== DATA FOR THIS EXERCISE

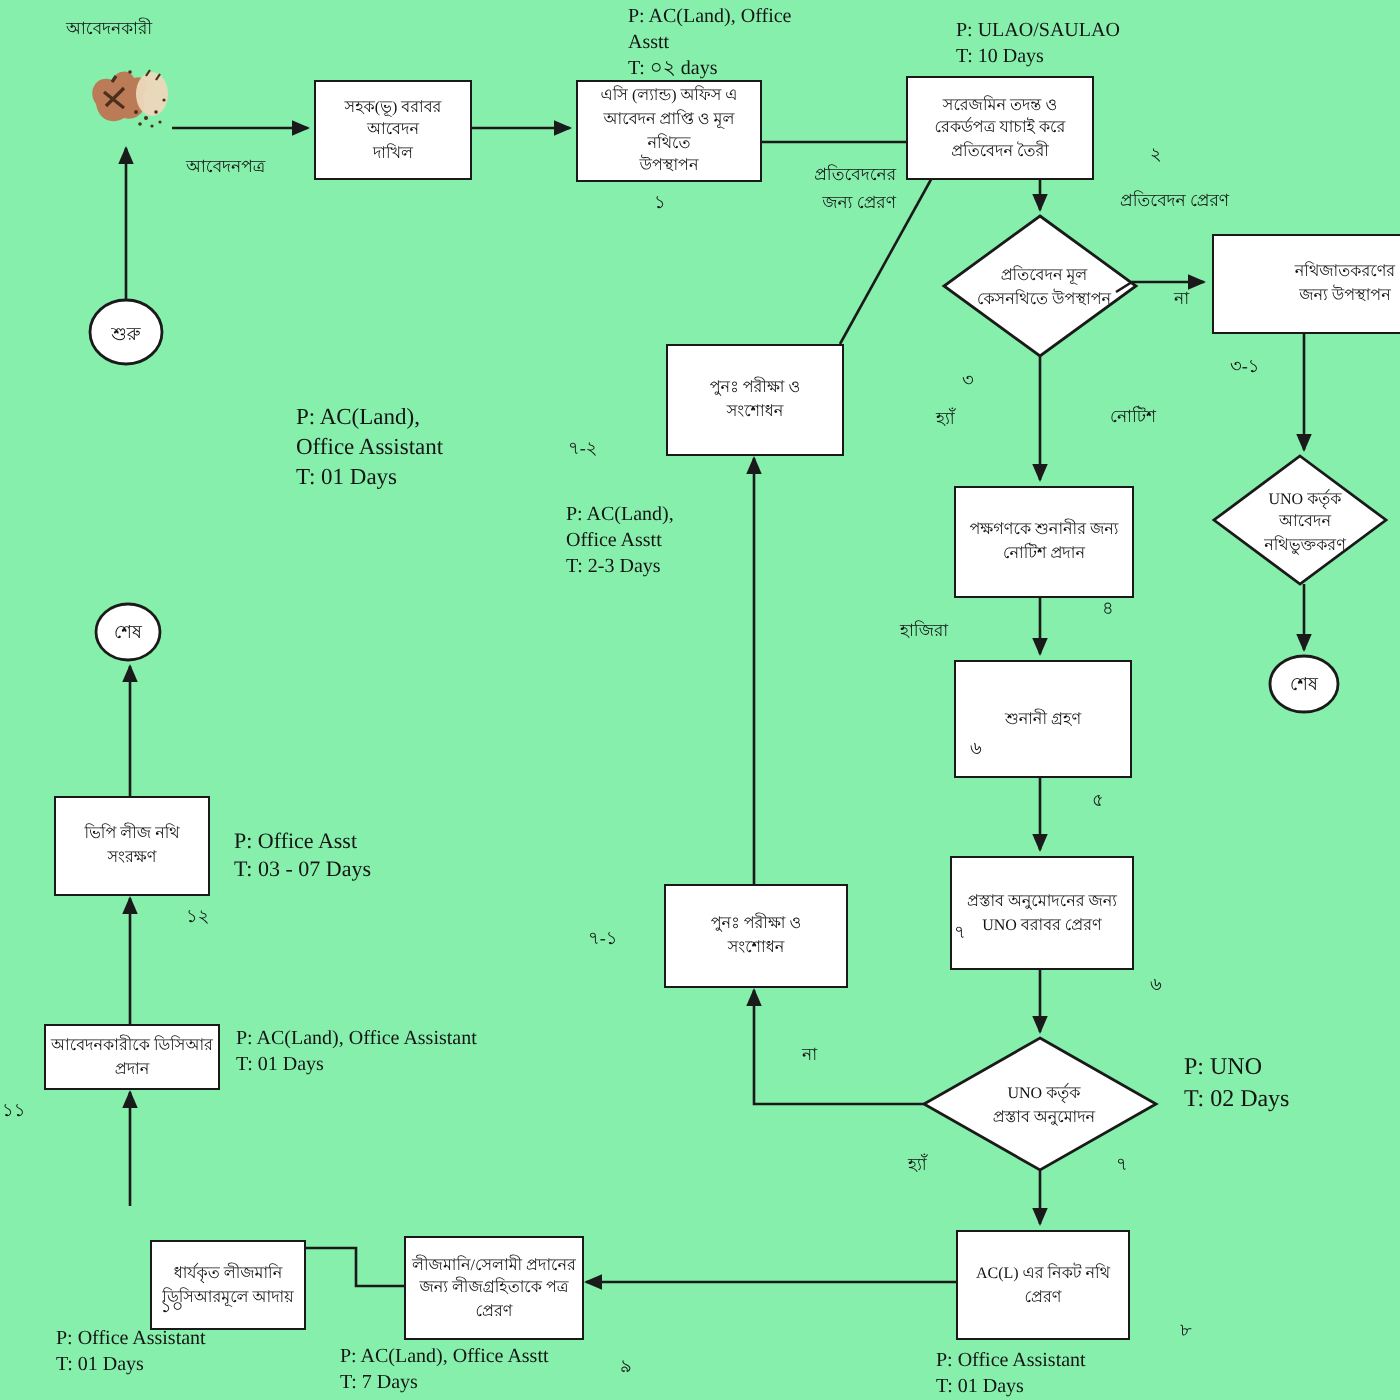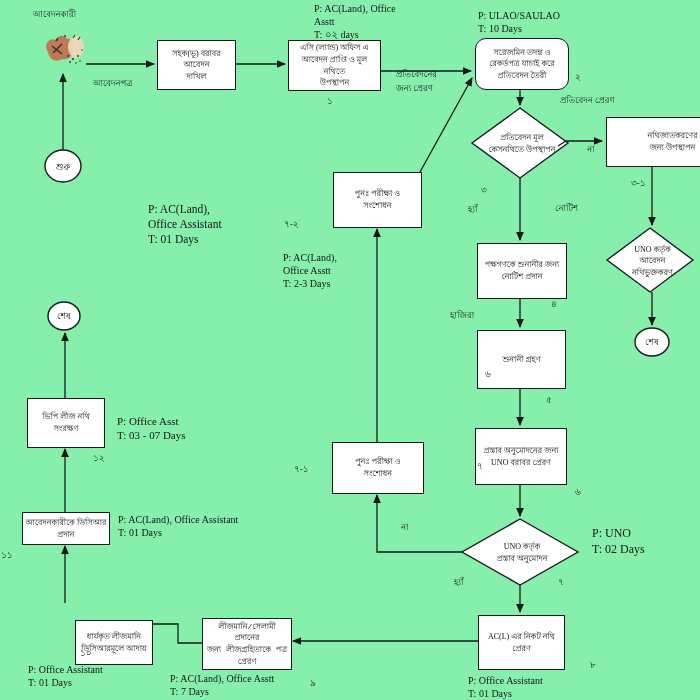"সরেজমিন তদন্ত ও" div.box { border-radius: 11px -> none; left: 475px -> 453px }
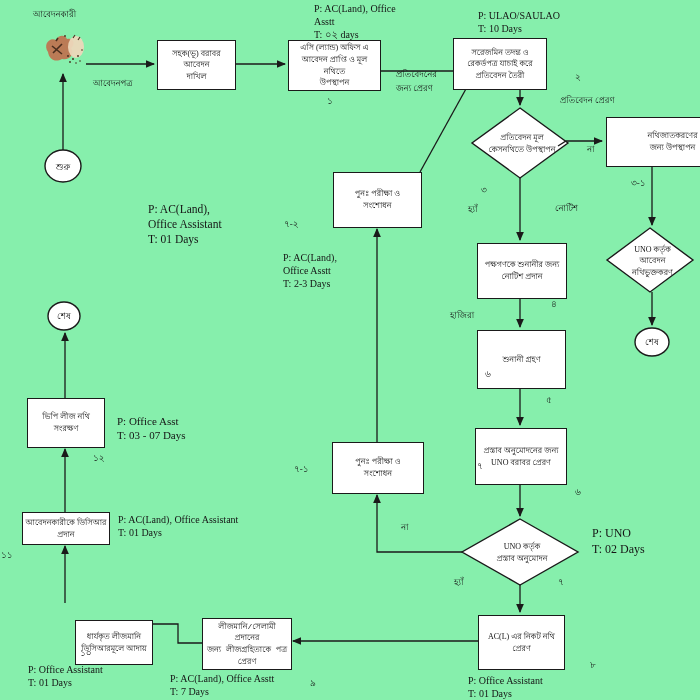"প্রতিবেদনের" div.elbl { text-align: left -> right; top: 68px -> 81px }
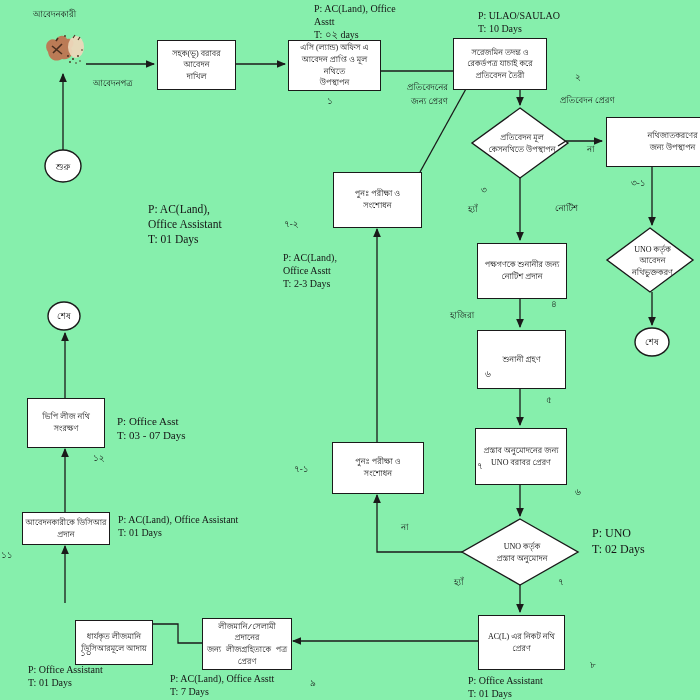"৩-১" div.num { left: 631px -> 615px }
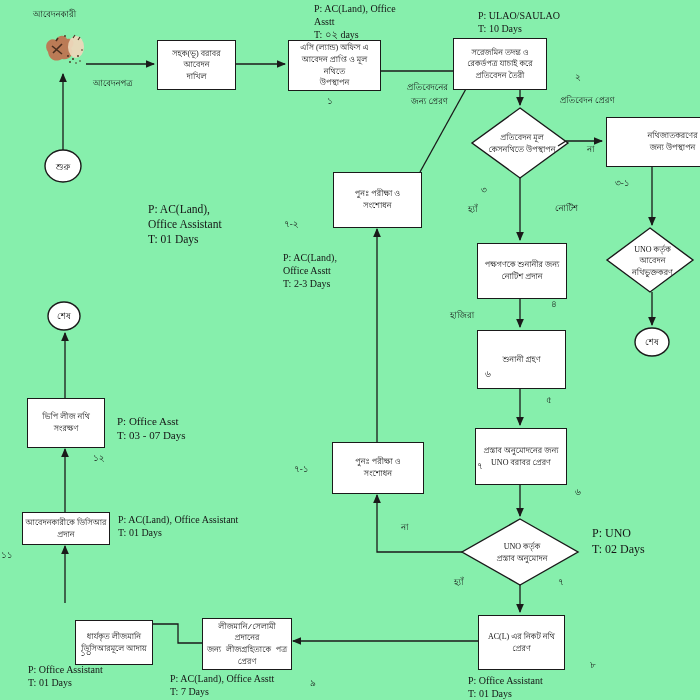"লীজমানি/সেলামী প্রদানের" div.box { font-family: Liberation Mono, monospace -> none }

====
== DATA FOR THIS EXERCISE

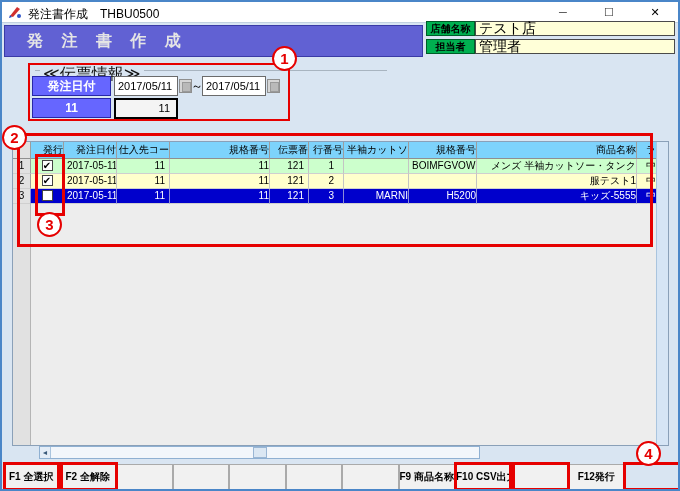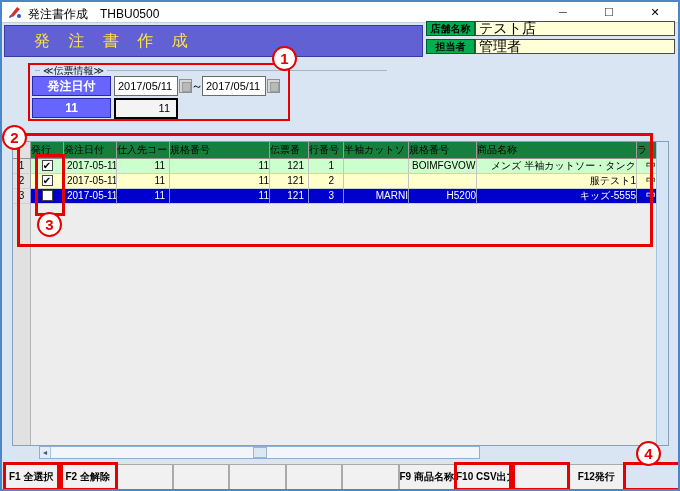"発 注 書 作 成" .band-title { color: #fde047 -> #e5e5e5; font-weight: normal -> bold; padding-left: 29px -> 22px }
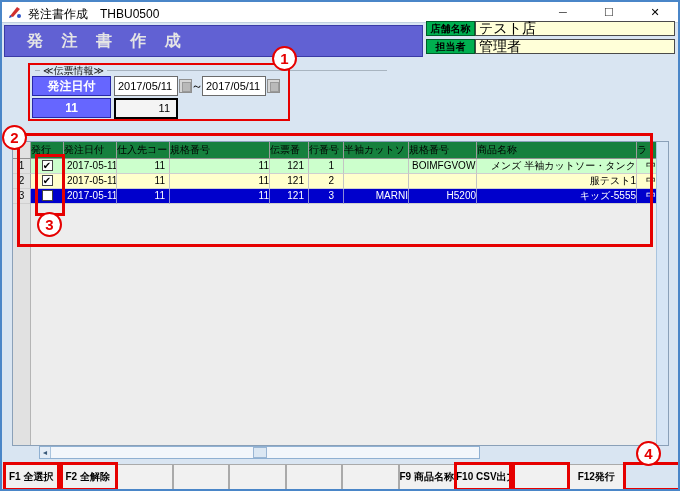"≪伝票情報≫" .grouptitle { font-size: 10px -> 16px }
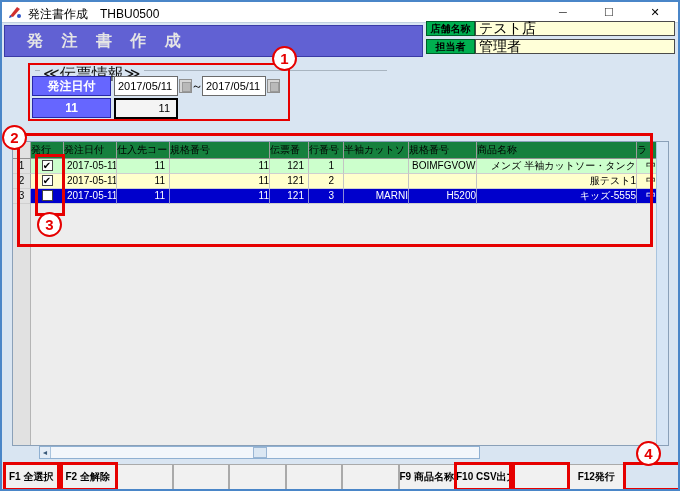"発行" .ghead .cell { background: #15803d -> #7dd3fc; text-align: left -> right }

====
== DATA FOR THIS EXERCISE

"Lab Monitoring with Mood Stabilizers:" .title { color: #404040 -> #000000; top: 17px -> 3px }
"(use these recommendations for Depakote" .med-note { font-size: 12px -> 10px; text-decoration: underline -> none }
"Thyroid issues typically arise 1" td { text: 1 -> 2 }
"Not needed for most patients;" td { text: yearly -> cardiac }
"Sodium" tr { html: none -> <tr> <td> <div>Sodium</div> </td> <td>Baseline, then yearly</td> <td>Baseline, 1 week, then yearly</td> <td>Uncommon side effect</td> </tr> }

====

**THE TASK:** Exact copy, pictures excluded: every line above from the one containing "font-size: 10px ->" to the one containing "background: #15803d ->", inclusive, and nothing more.

**RESPONSE FOR THIS EXERCISE:**
"≪伝票情報≫" .grouptitle { font-size: 10px -> 16px }
"発行" .ghead .cell { background: #15803d -> #7dd3fc; text-align: left -> right }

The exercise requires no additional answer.